DIN: Es gibt keine unmittelbaren Konsequenzen, die bauaufsichtlich eingeführten Normen sind in der MVV TB zitiert und bleiben dies zunächst auch. Es wäre für den Anwender verwirrend, wenn wir die drei Teile zurückziehen würden, nur weil sich die Überarbeitung hinzieht. Der Prozess hat sich verzögert. Das kann in der Normung vorkommen.
bfb: Wann wird die neue DIN 18040 voraussichtlich erscheinen? Ist eine zeitgleiche Herausgabe aller drei Teile geplant? Und warum dauert es so lange?

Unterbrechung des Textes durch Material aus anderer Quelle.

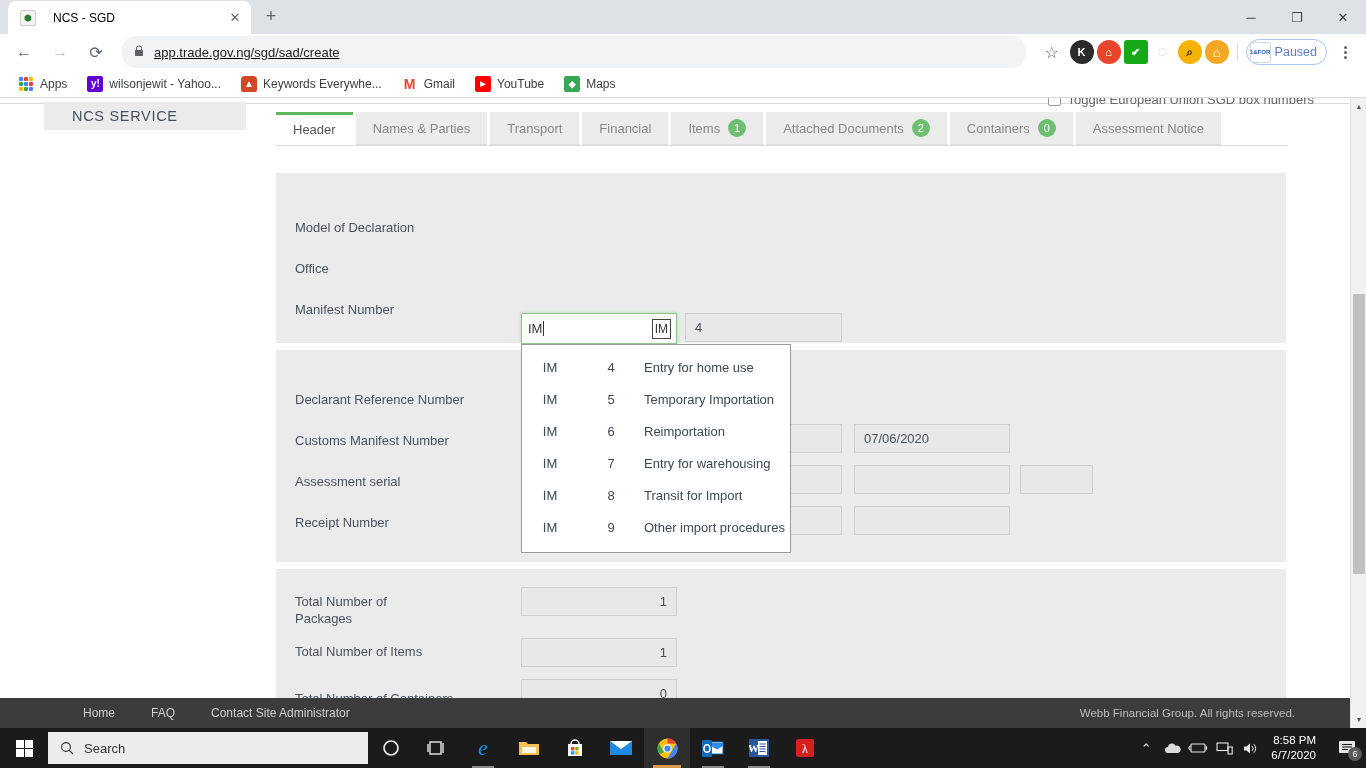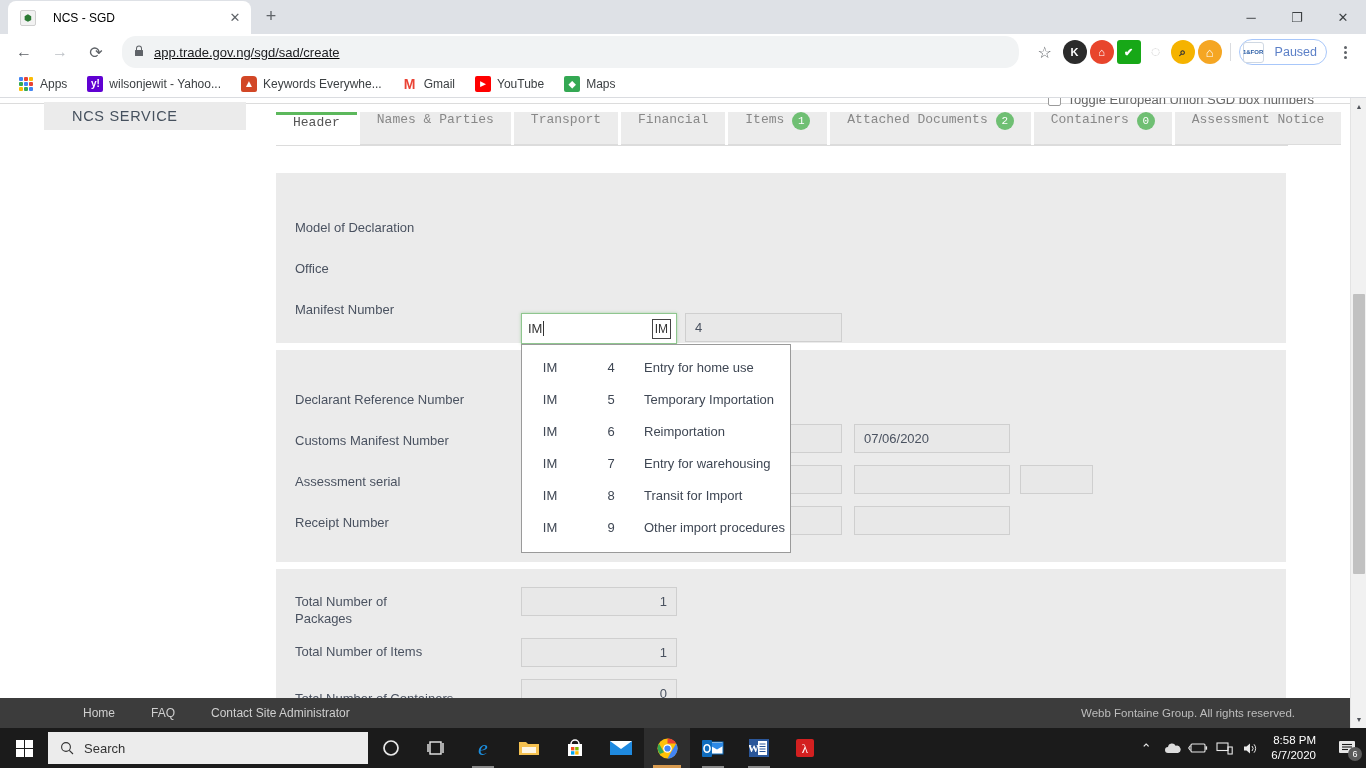"Paused" .paused-pill { gap: 11px -> 4px }
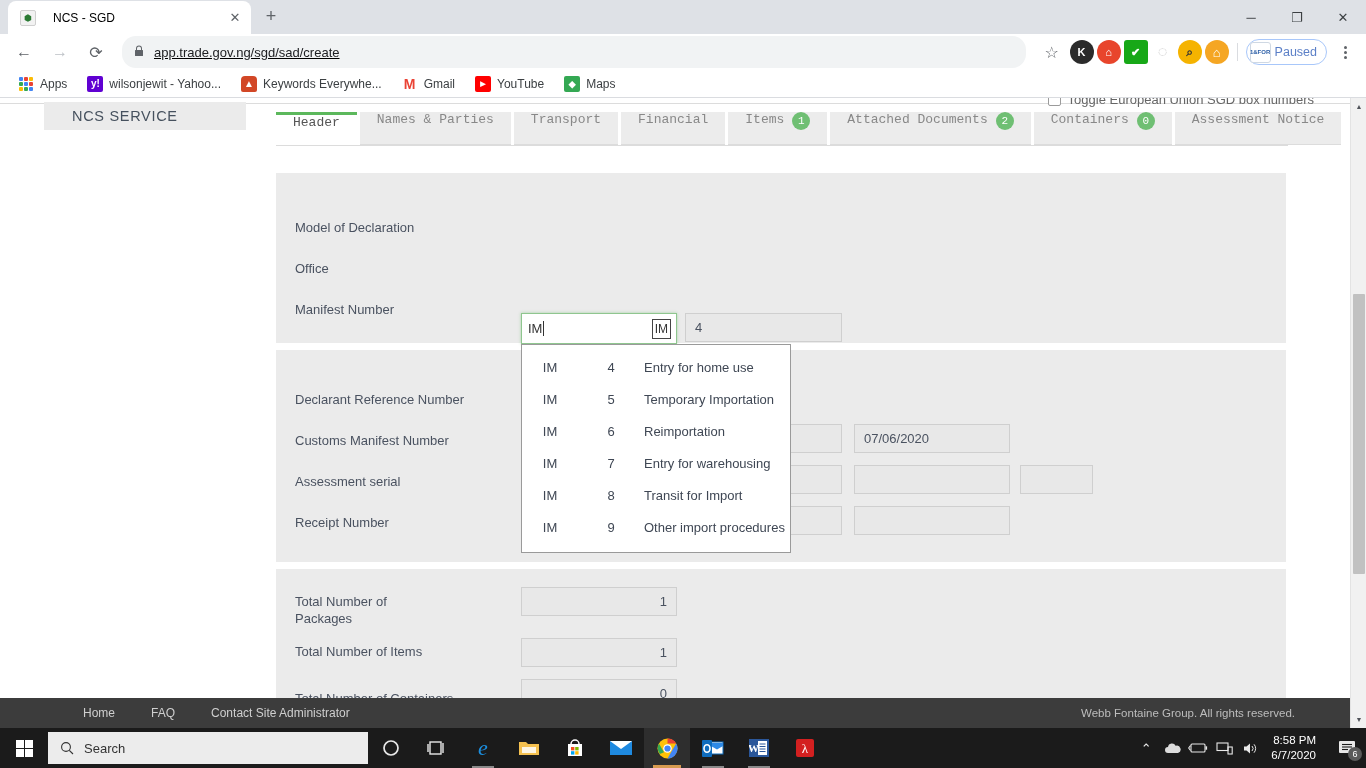"Header" .ptab { align-items: flex-start -> center; font-family: Liberation Mono, monospace -> none }
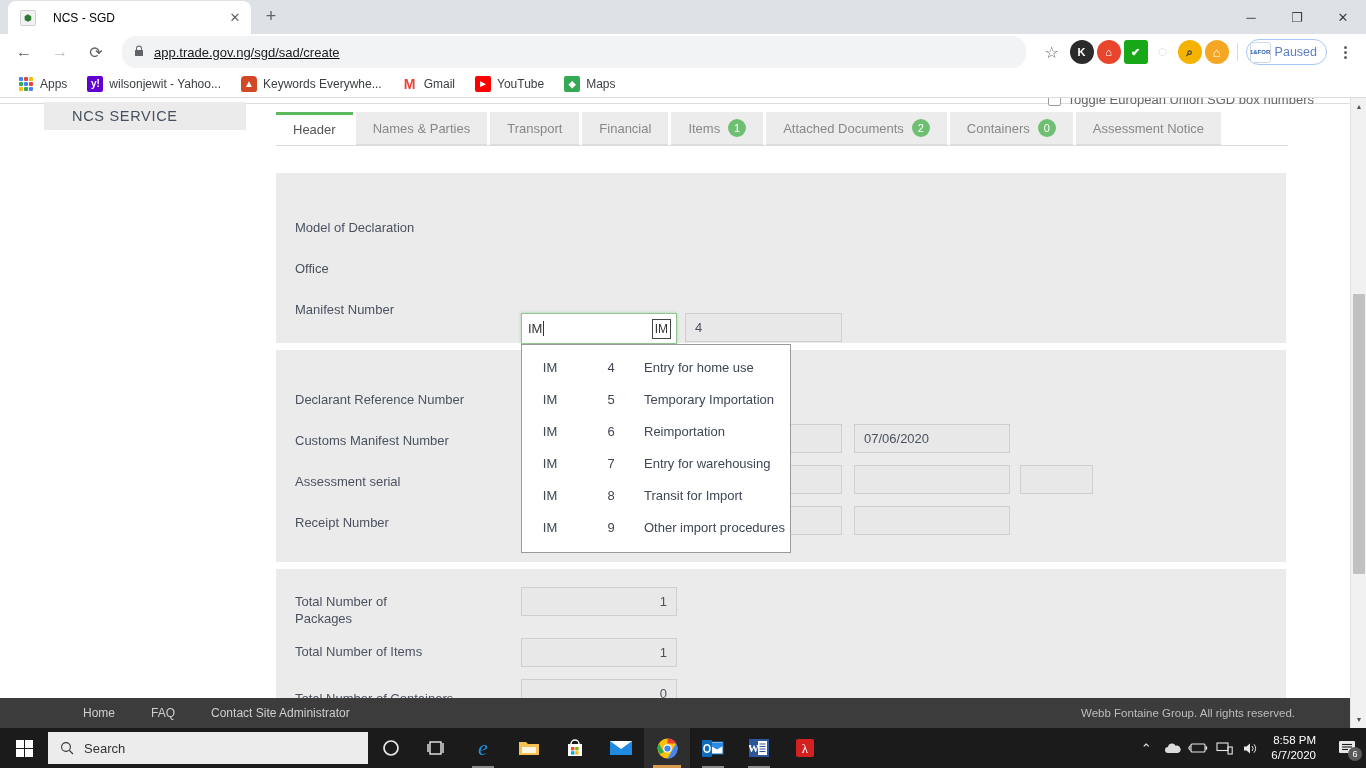"Webb Fontaine Group. All rights" span.pf-copy { text: Fontaine -> Financial }
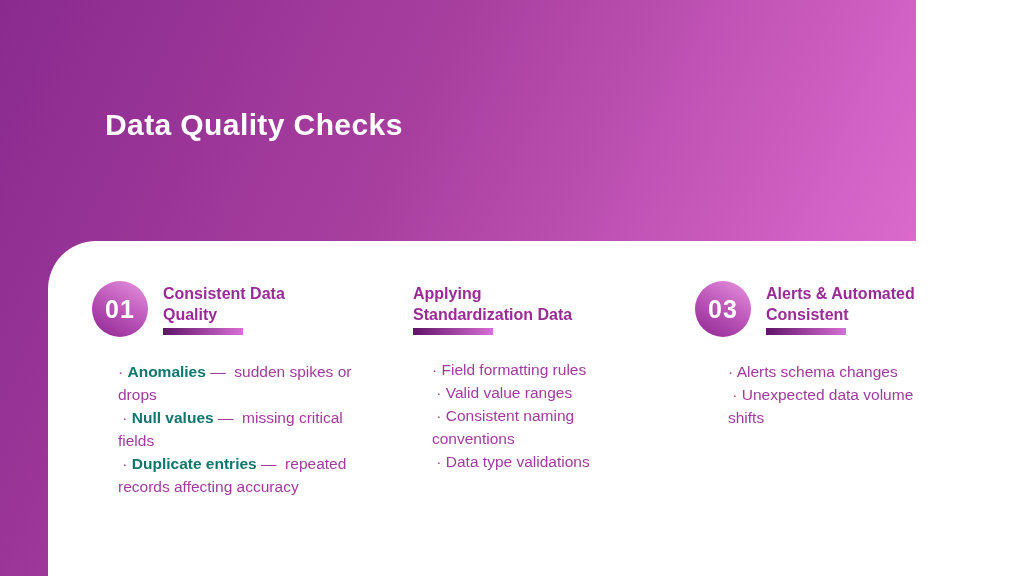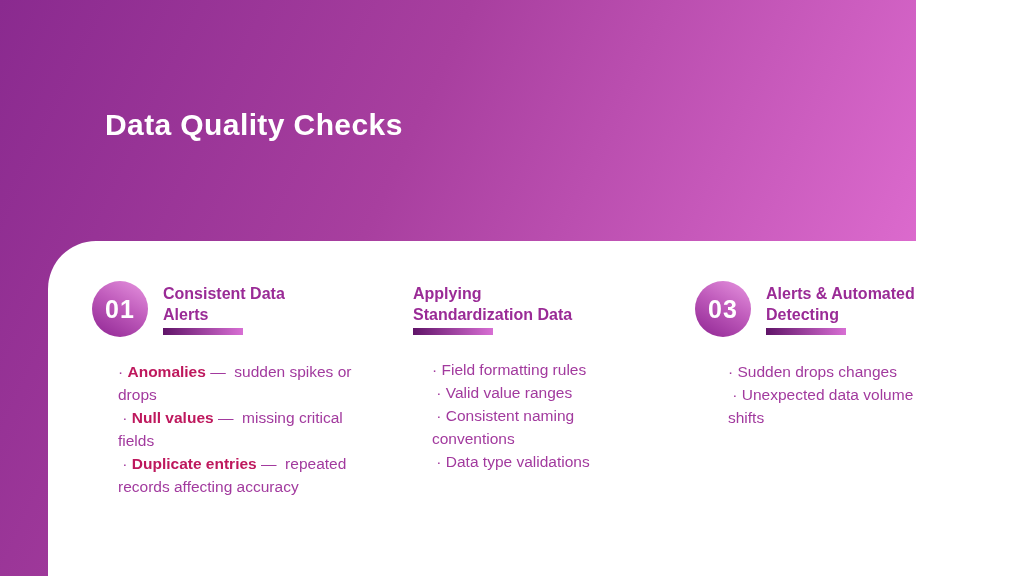"Alerts" span.heading-line { text: Alerts -> Quality }
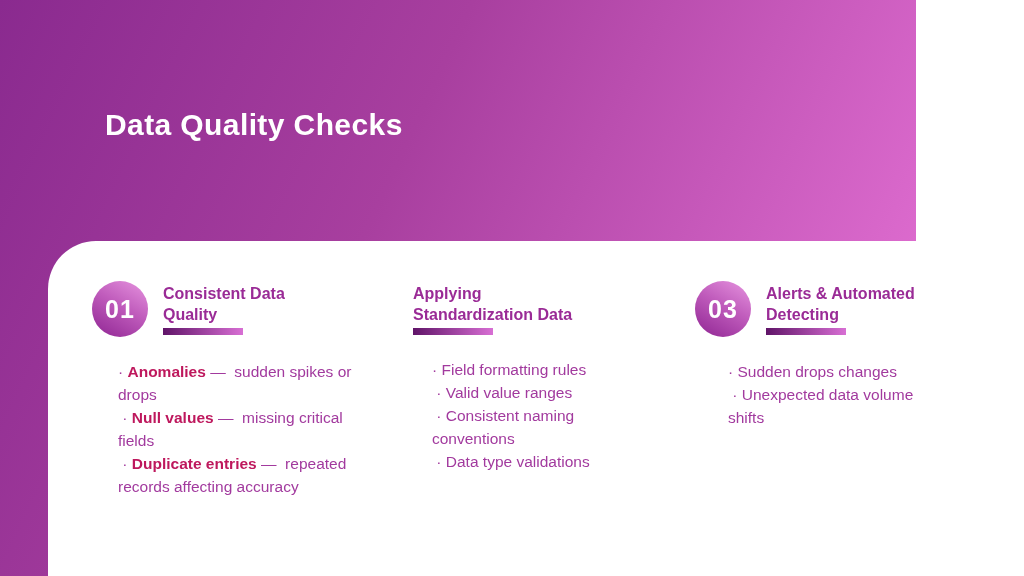"Detecting" span.heading-line { text: Detecting -> Consistent }
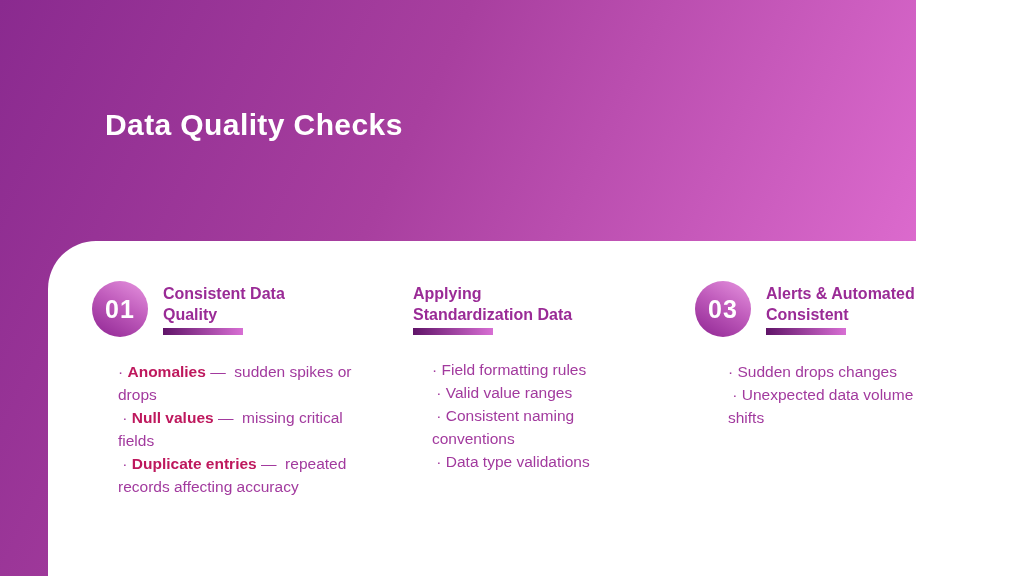"Anomalies" .bullet-term { color: #be185d -> #0f766e }
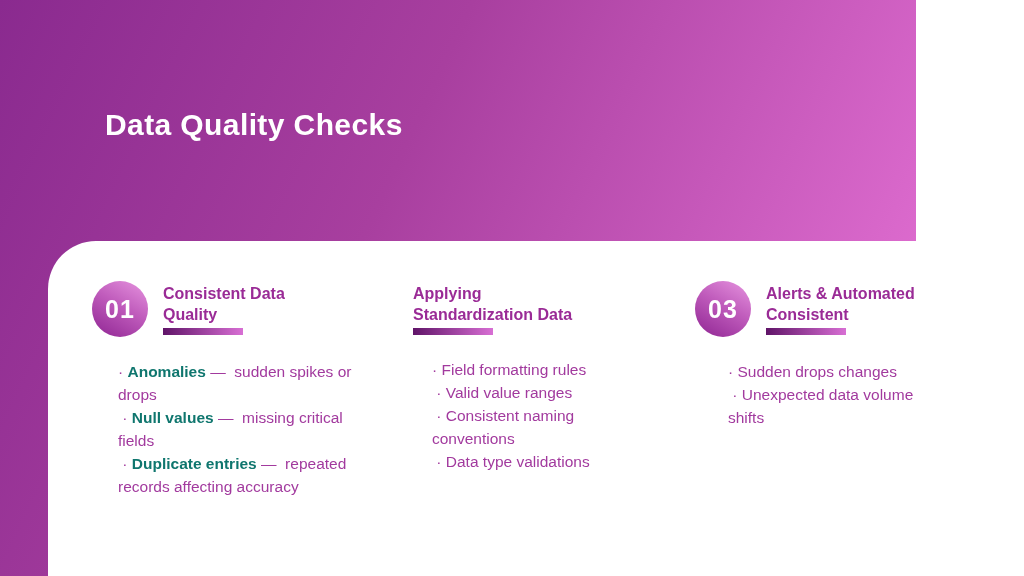"Sudden drops changes" span { text: Sudden drops -> Alerts schema }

DIN: Ja, es ist eine zeitgleiche Veröffentlichung aller Normenteile geplant. Wann dies der Fall sein wird, ist zum jetzigen Zeitpunkt leider nicht realistisch zu prognostizieren. Sowohl die Anzahl der Kommentare als auch der Inhalt der Kommentare bedingen eine zeitintensive Beratung. Auch diese Beratung findet nach dem Konsensprinzip statt.
bfb: In welchem Umfang werden sich die finalen Fassungen von den Entwurfsfassungen unterscheiden? Immerhin gab es über 1.000 Einsprüche. Andererseits scheint der Überarbeitungsspielraum aufgrund der geforderten „Widerspruchsfreiheit“ zur DIN EN 17210 zumindest limitiert.
DIN: Entsprechend der Einsprüche werden ggf. Textstellen hinsichtlich der Einsprüche angepasst. Einsprüche, die im Widerspruch zu DIN EN 17210 stehen, werden abgelehnt oder entsprechend widerspruchsfrei modifiziert angenommen.
bfb: Stichwort Rechtssicherheit*: Was raten Sie denjenigen, die jetzt barrierefreie Bauprojekte projektieren, planen, bauen bzw. genehmigen? An welchen Standards kann oder sollte man sich in dieser Übergangszeit orientieren?
DIN: Rechtsgültig ist die Fassung, die bauaufsichtlich in Bezug genommen ist. Bitte beachten Sie zur Rechtsverbindlichkeit: https://www.din.de/de/ueber-normen-und-standards/normen-und-recht/rechtsverbindlichkeit-durch-normen
[*Architekten schulden ein mangelfreies Werk. Ein Werk ist frei von Sachmängeln, wenn es die vereinbarte Beschaffenheit besitzt. Üblicherweise werden in Architektenverträgen aber nicht alle Beschaffenheitsmerkmale detailliert erfasst, so dass Verwendungszweck und übliche Beschaffenheit maßgeblich sind, die sich aus den anerkannten Regeln der Technik ergeben. Entscheidend ist, dass die anerkannten Regeln der Technik zum Zeitpunkt der Abnahme eingehalten werden – und diese Regeln und Standards können sich im Laufe eines Bauvorhabens durchaus verändern, z.B. durch neue oder geänderte DIN-Normen. Aus bauordnungsrechtlicher Sicht kann ein Bauvorhaben zwar noch entsprechend der ursprünglichen Baugenehmigung fertiggestellt werden. Dennoch besteht für Architekt:innen u.U. eine zivilrechtliche Gefahr, da sie aufgrund veralteter Vorschriften ggf. eine fehlerhafte Leistung erbringen.]